Regardless of the individual or population group being offered HTC, all aspects and models of HTC services must adhere to the 5 Cs and be provided in a compassionate, non-discriminatory, and ethical manner—deriving from the professional integrity of the testing provider/counsellor and respecting the human rights of the person being tested. Facilities providing HTC should have codes of conduct for providers and systems in place for redress for patients whose rights are infringed.
HTC policies

National HTC policies and practices should be reviewed to eliminate all non-voluntary forms of testing. There should be no compulsory or mandatory testing of members of key populations at higher risk of HIV infection and other vulnerable populations, including pregnant women, people who inject drugs and their sexual partners, men who have sex with men, sex workers, prisoners, migrants, refugees and internally displaced persons, and transgender people.

The expansion of voluntary HTC should include improved protection from stigma and discrimination related to positive HIV status and risk behaviours, as well as improved support to be connected/linked to prevention, treatment, care and support services.

Adolescents require special attention to their needs through the provision of youth-friendly testing and counselling and follow-up services. Public health strategies and human rights promotion are mutually reinforcing.

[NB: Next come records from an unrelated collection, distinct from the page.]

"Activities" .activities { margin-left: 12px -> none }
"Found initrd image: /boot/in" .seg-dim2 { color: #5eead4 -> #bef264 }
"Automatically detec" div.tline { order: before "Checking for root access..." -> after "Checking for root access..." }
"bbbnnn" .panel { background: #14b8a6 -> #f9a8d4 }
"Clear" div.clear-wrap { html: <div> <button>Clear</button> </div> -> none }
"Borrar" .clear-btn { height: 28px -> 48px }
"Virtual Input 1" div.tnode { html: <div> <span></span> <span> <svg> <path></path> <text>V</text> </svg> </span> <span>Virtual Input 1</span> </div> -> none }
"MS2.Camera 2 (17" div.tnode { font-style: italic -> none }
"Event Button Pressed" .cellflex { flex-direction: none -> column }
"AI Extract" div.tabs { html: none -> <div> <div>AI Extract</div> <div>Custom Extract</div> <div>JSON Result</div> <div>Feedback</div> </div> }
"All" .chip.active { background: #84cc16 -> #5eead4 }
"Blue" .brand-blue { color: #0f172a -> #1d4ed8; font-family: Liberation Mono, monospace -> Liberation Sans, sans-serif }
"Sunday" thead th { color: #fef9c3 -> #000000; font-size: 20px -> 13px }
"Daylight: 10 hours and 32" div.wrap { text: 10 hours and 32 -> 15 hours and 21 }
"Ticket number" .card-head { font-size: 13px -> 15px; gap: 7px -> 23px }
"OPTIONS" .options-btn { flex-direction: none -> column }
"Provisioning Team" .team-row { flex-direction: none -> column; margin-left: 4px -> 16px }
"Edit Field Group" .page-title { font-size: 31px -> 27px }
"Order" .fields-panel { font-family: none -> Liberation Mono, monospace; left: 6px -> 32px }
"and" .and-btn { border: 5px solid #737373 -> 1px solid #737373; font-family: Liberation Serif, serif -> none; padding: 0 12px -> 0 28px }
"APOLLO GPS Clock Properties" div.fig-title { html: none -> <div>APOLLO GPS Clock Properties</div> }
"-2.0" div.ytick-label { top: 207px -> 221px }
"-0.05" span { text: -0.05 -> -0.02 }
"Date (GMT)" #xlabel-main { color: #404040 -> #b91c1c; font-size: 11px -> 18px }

A human rights-based approach to HTC must be ensured.
The following key factors should be addressed simultaneously

Ensuring expanded access through an ethical process for conducting HTC, including defining the purpose of the test and the risks and benefits to the person being tested.
Assuring linkages between the site where the test is conducted and appropriate treatment, care, prevention, and other services, in an environment that guarantees confidentiality of all medical information.
Addressing the implications of a positive test result, including the risk of discrimination and stigma and the importance of early enrolment in HIV treatment, care and follow-up services as needed.
Reducing HIV-related stigma and discrimination at all levels, including within health-care settings.
Ensuring a supportive legal and policy framework within which the response is scaled up, including safeguarding the human rights of people accessing HTC and other services.
Improving the healthcare infrastructure so quality services adhering to these principles can be sustained in the face of increased demand for testing, treatment, and related services and ensures effective monitoring and evaluation is in place.

Mandatory testing

The only mandatory testing that WHO and UNAIDS support are:

screening for HIV and other blood-borne infections of all blood destined for transfusion or for manufacture of blood products;
screening of donors prior to all procedures involving transfer of bodily fluids or body parts, such as artificial insemination, corneal grafts, and organ transplant.

WHO and UNAIDS do not support mandatory or compulsory testing of individuals on public health grounds.